UCSC track visualization

For track visualization, MACS3 backgroup-subtracted bigWig files from each replicate were merged using the UCSC bigWigMerge tool and then converted from big bedGraph format back into bigWig using the UCSC bedGraphToBigWig tool. Visualization was done using the pygenometracks tool set100.

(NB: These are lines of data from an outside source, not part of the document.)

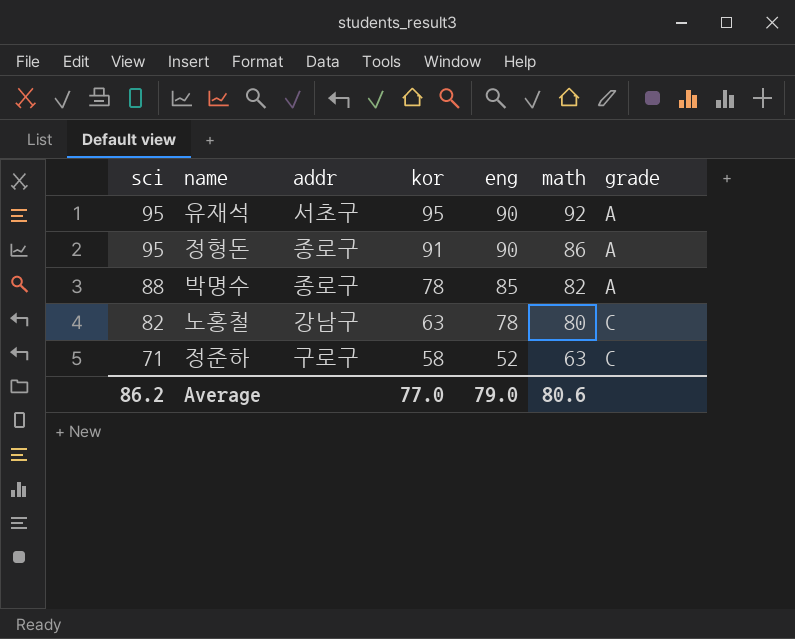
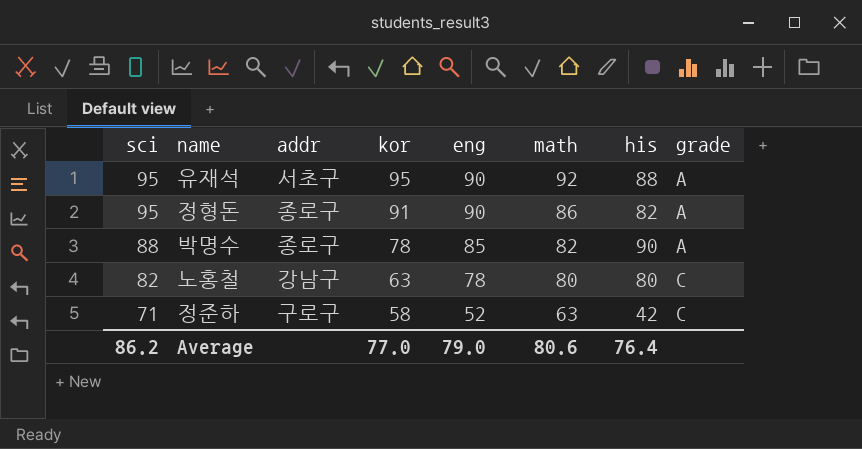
column his | position: none -> 7

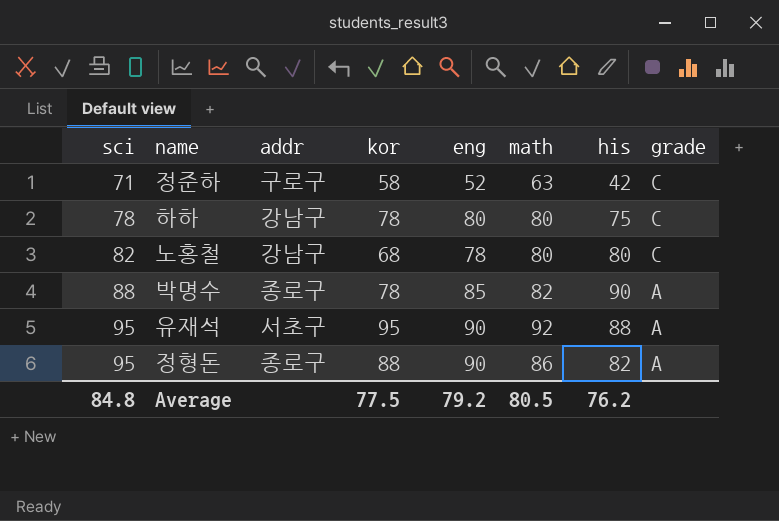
row order: sci descending -> sci ascending
row 하하: none -> 78 | 강남구 | 78 | 80 | 80 | 75 | C
노홍철 | kor: 63 -> 68
정형돈 | kor: 91 -> 88
Average | sci: 86.2 -> 84.8
Average | kor: 77.0 -> 77.5
Average | eng: 79.0 -> 79.2
Average | math: 80.6 -> 80.5
Average | his: 76.4 -> 76.2

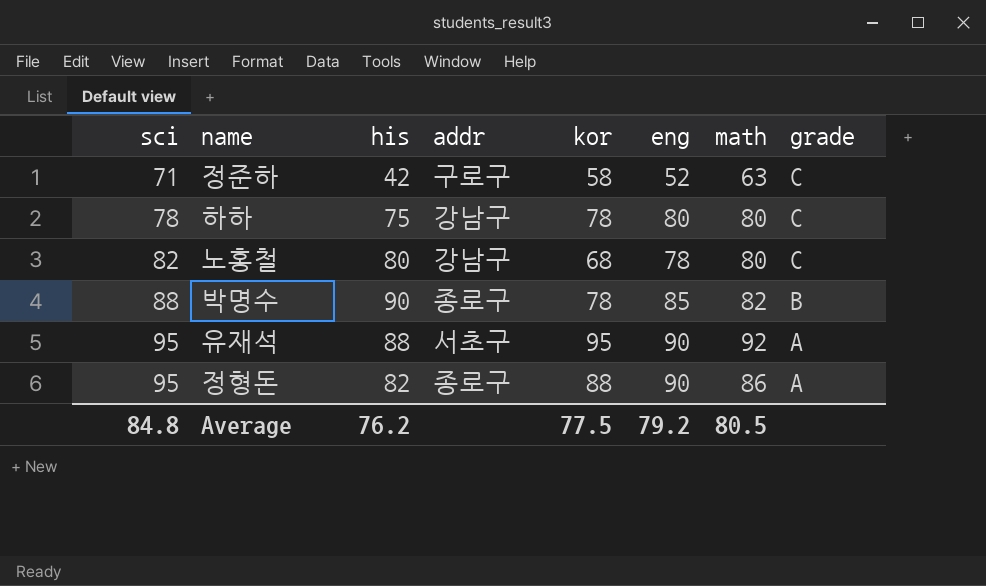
column his | position: 7 -> 3
박명수 | grade: A -> B

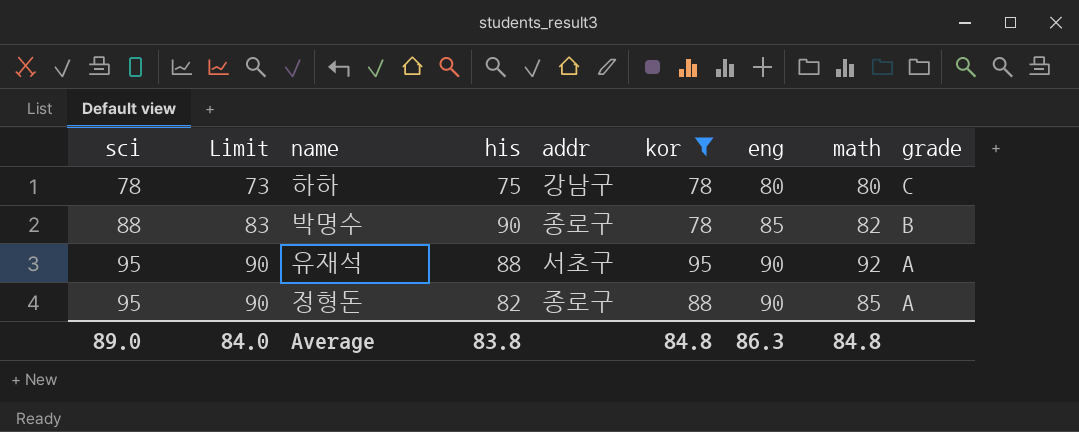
filter: none -> kor >= 78
column Limit | formula: none -> [sci] - 5
정형돈 | math: 86 -> 85
Average | sci: 84.8 -> 89.0
Average | his: 76.2 -> 83.8
Average | kor: 77.5 -> 84.8
Average | eng: 79.2 -> 86.3
Average | math: 80.5 -> 84.8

Statistics and reproducibility

All experiments were repeated as stated in the figures, legends and methods. Statistical details are presented in the figure legends and as detailed below. Comparisons were performed in GraphPad Prism 9.0. No statistical method was used to pre-determine sample size. Data distribution was assumed to be normal but this was not formally tested. The experiments were not randomized. Data collection and analysis were not performed blind to the conditions of the experiments. For the neural reprogramming experiments, wells were excluded in case of wash-off or out-of-focus events. Investigators were not blinded to allocation during experiments and outcome assessment.

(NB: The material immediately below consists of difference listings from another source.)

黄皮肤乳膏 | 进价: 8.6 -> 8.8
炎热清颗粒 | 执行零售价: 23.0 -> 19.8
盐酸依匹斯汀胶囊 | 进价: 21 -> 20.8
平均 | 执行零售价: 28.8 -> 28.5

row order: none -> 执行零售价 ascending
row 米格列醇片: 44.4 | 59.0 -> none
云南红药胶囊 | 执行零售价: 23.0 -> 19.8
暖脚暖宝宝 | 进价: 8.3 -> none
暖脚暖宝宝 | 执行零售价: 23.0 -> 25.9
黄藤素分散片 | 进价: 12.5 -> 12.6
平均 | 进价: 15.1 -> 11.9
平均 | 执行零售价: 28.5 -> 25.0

In the box plots in Fig. 1l, the centre line shows the median, the bounds of the box correspond to interquartile (25th–75th) percentile, and whiskers extend to Q3 + 1.5× the interquartile range and Q1 − 1.5× the interquartile range. Dots beyond the whiskers show Tukey’s fences outliers.

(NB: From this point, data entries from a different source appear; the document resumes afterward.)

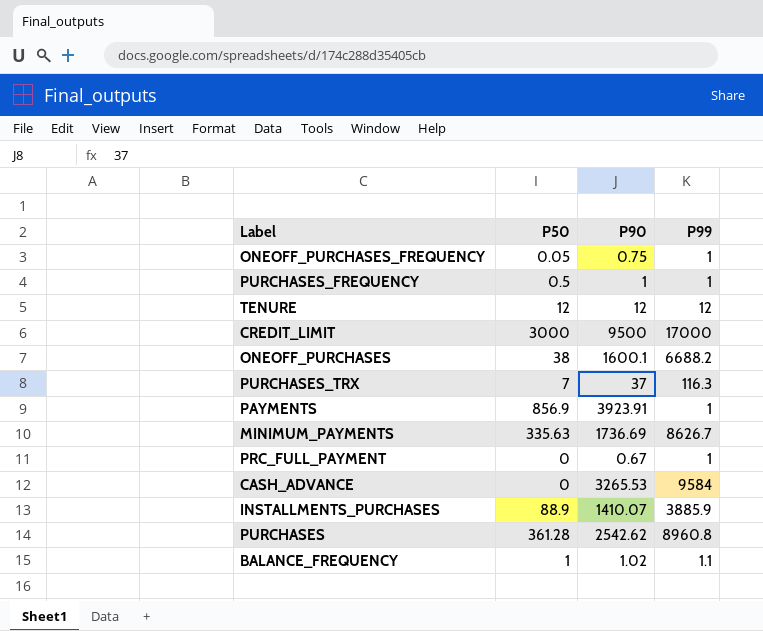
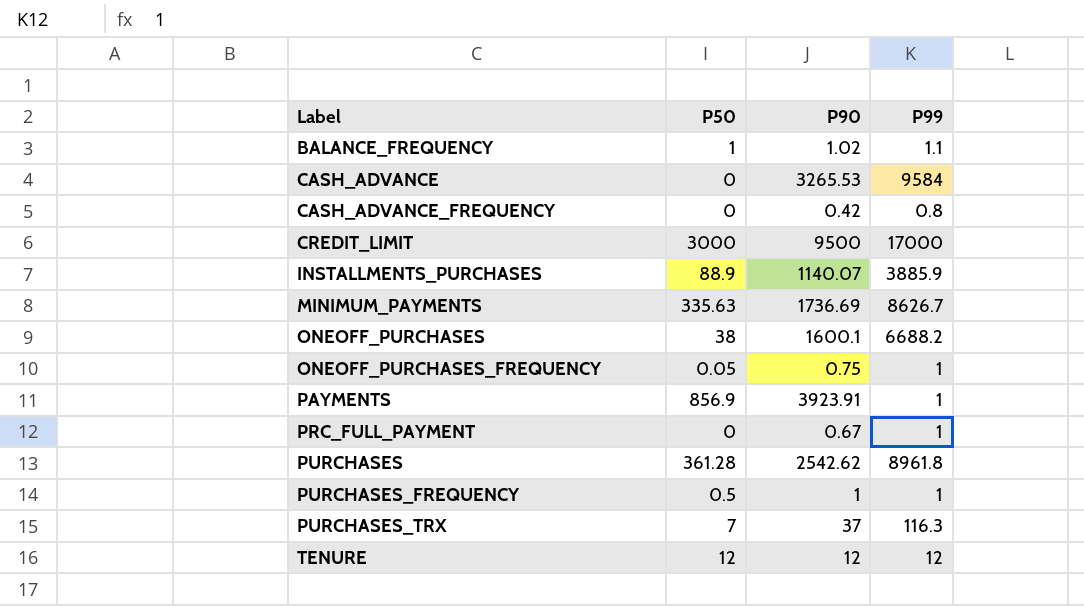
row order: none -> Label ascending
row CASH_ADVANCE_FREQUENCY: none -> 0 | 0.42 | 0.8
INSTALLMENTS_PURCHASES | P90: 1410.07 -> 1140.07
PURCHASES | P99: 8960.8 -> 8961.8

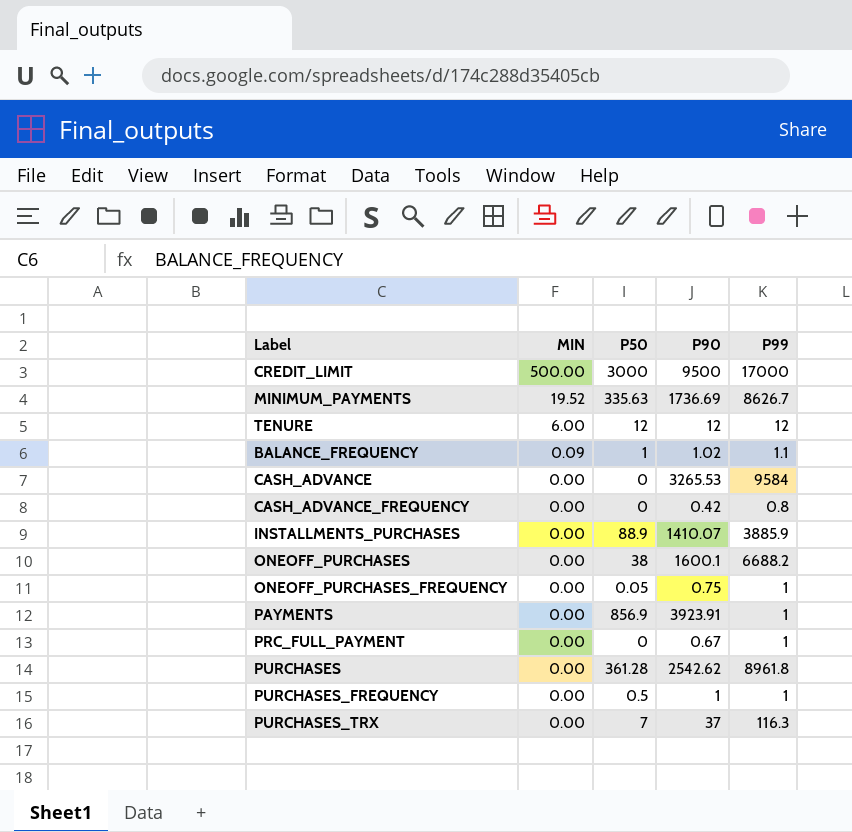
row order: Label ascending -> MIN descending
column MIN | position: none -> 2
INSTALLMENTS_PURCHASES | P90: 1140.07 -> 1410.07

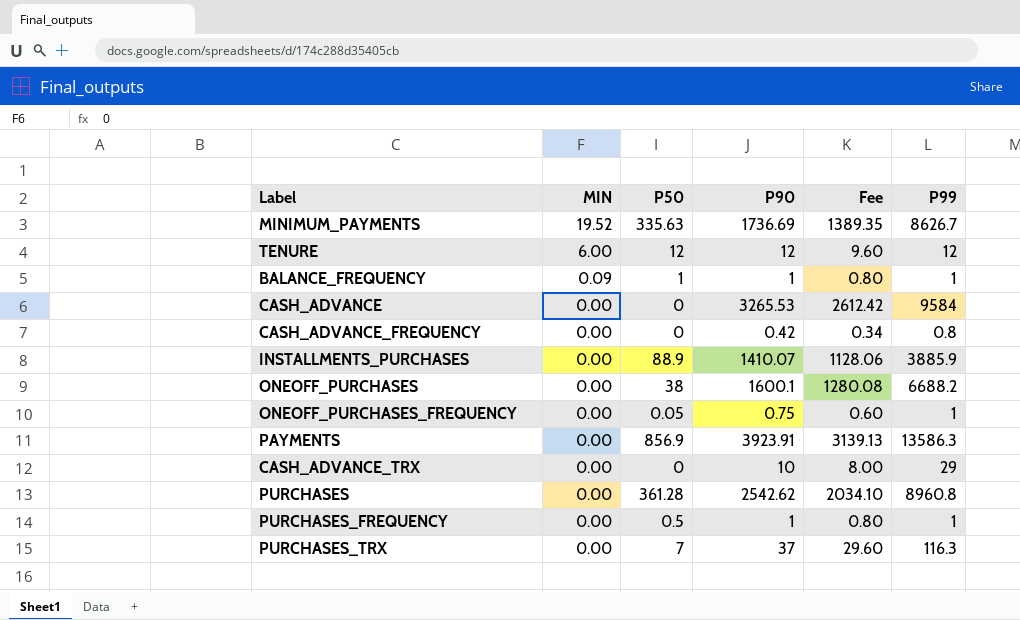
column Fee | formula: none -> [P90] * 0.8
row CREDIT_LIMIT: 500.00 | 3000 | 9500 | 17000 -> none
row PRC_FULL_PAYMENT: 0.00 | 0 | 0.67 | 1 -> none
BALANCE_FREQUENCY | P90: 1.02 -> 1
BALANCE_FREQUENCY | P99: 1.1 -> 1
PAYMENTS | P99: 1 -> 13586.3
row CASH_ADVANCE_TRX: none -> 0.00 | 0 | 10 | 8.00 | 29
PURCHASES | P99: 8961.8 -> 8960.8

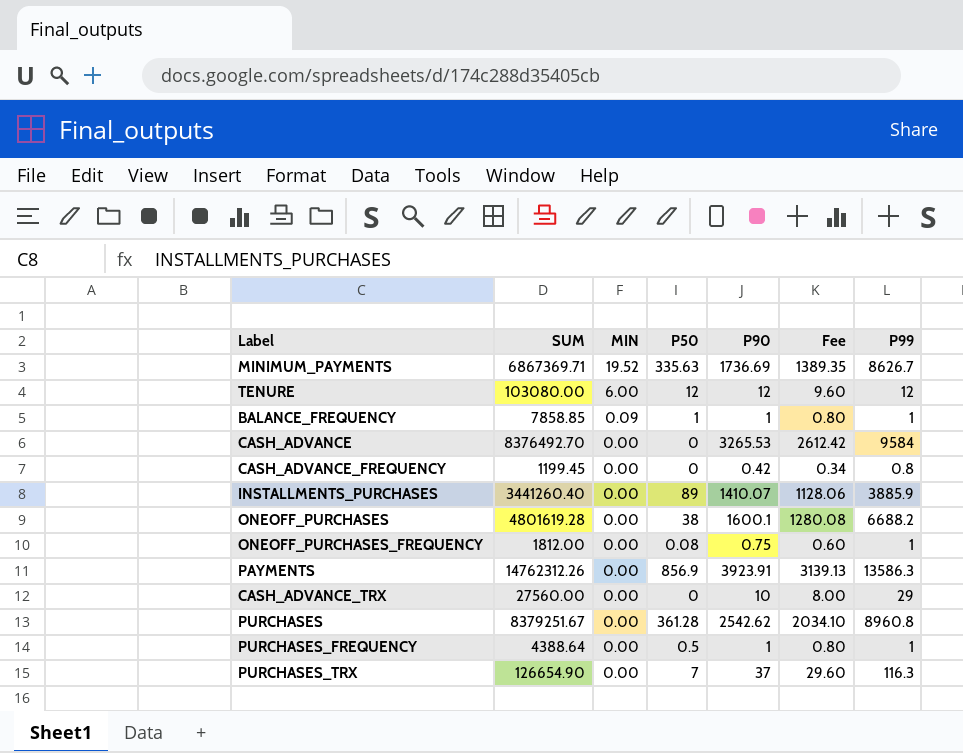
column SUM | position: none -> 2
INSTALLMENTS_PURCHASES | P50: 88.9 -> 89
ONEOFF_PURCHASES_FREQUENCY | P50: 0.05 -> 0.08

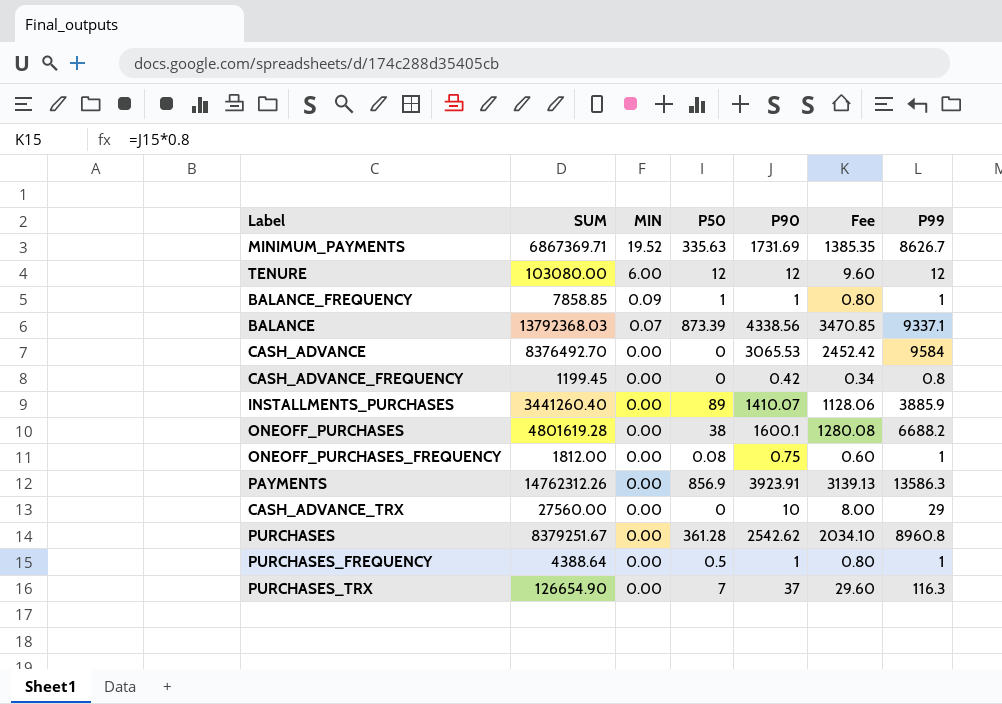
MINIMUM_PAYMENTS | P90: 1736.69 -> 1731.69
MINIMUM_PAYMENTS | Fee: 1389.35 -> 1385.35
row BALANCE: none -> 13792368.03 | 0.07 | 873.39 | 4338.56 | 3470.85 | 9337.1
CASH_ADVANCE | P90: 3265.53 -> 3065.53
CASH_ADVANCE | Fee: 2612.42 -> 2452.42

Exact P values were as follows: Fig. 2a, P(WT versus AroPLUS) = 0.03172, P(AroPLUS versus AroPLUS LITE) = 0.07727, P(AroPLUS versus AroPLUS patched) = 0.00729, P(AroPLUS versus AroPLUS patched LITE) = 0.03433, P(WT versus AroPERFECT) = 0.00006, P(AroLITE versus AroPERFECT) = 0.00004, P(AroPLUS versus AroPERFECT) = 0.000461, P(AroPLUS LITE versus AroPERFECT) = 0.00252, P(AroPLUS patched versus AroPERFECT) = 0.00014 and P(AroPLUS patched LITE versus AroPERFECT) = 0.00008; Fig. 2f, P(WT(N)-FUSNxs versus wild type) = 0.00942, P(WT(N)-FUSNxs versus wild type (N)) = 0.01837 and P(WT(N)-FUSNxs versus FUSNxs) = 0.01054; Extended Data Fig. 5b(top), P(wild-type N-IDR versus AroPERFECT N-IDR) = 0.00121, P(AroLITE N-IDR versus AroPERFECT N-IDR) = 0.000003, P(wild-type C-IDR versus AroPERFECT C-IDR) = 0.01711, P(AroLITE C-IDR versus AroPERFECT C-IDR) = 0.000005; Extended Data Fig. 5b(middle), P(wild type versus AroPERFECT) = 0.02946 and P(AroLITE versus AroPERFECT) = 0.00069 (middle); Extended Data Fig. 5b(bottom), P(wild type versus AroPERFECT) = 0.02079, P(AroLITE versus AroPERFECT) = 0.02087 (bottom); Extended Data Fig. 6j, P(HOXD4 wild-type YFP versus HOXD4 wild-type YFP-RNAPII CTD) = 0.9999, P(HOXD4 wild-type YFP versus HOXD4 AroPERFECT YFP) = 0.0509, P(HOXD4 AroPERFECT YFP versus HOXD4 AroPERFECT YFP-RNAPII CTD) = 0.0325, P(HOXD4 wild-type YFP-RNAPII CTD versus HOXD4 AroPERFECT YFP-RNAPII CTD) = 0.9999, P(C/EBPα wild-type YFP versus C/EBPα AroPERFECT YFP) = 0.9999, P(C/EBPα wild-type YFP versus C/EBPα wild-type YFP-RNAPII CTD) = 0.9999, P(C/EBPα AroPERFECT YFP versus C/EBPα AroPERFECT YFP-RNAPII CTD) = 0.1524 and P(C/EBPα wild-type YFP-RNAPII CTD versus C/EBPα AroPERFECT YFP-RNAPII CTD) = 0.2275.

The imaging experiments in Figs. 3a, 4b, Extended Data Fig. 6g and Supplementary Fig. 1a,c were performed twice independently with similar results. The imaging experiments in Extended Data Fig. 10c were performed three times independently with similar results. The western blot experiments in Fig. 3f and Extended Data Figs. 4b,g, 5c, 6f, 7b, 10a were performed twice independently with similar results. The genotyping experiments in Extended Data Fig. 6c were performed once.

Reporting summary

Further information on research design is available in the Nature Portfolio Reporting Summary linked to this article.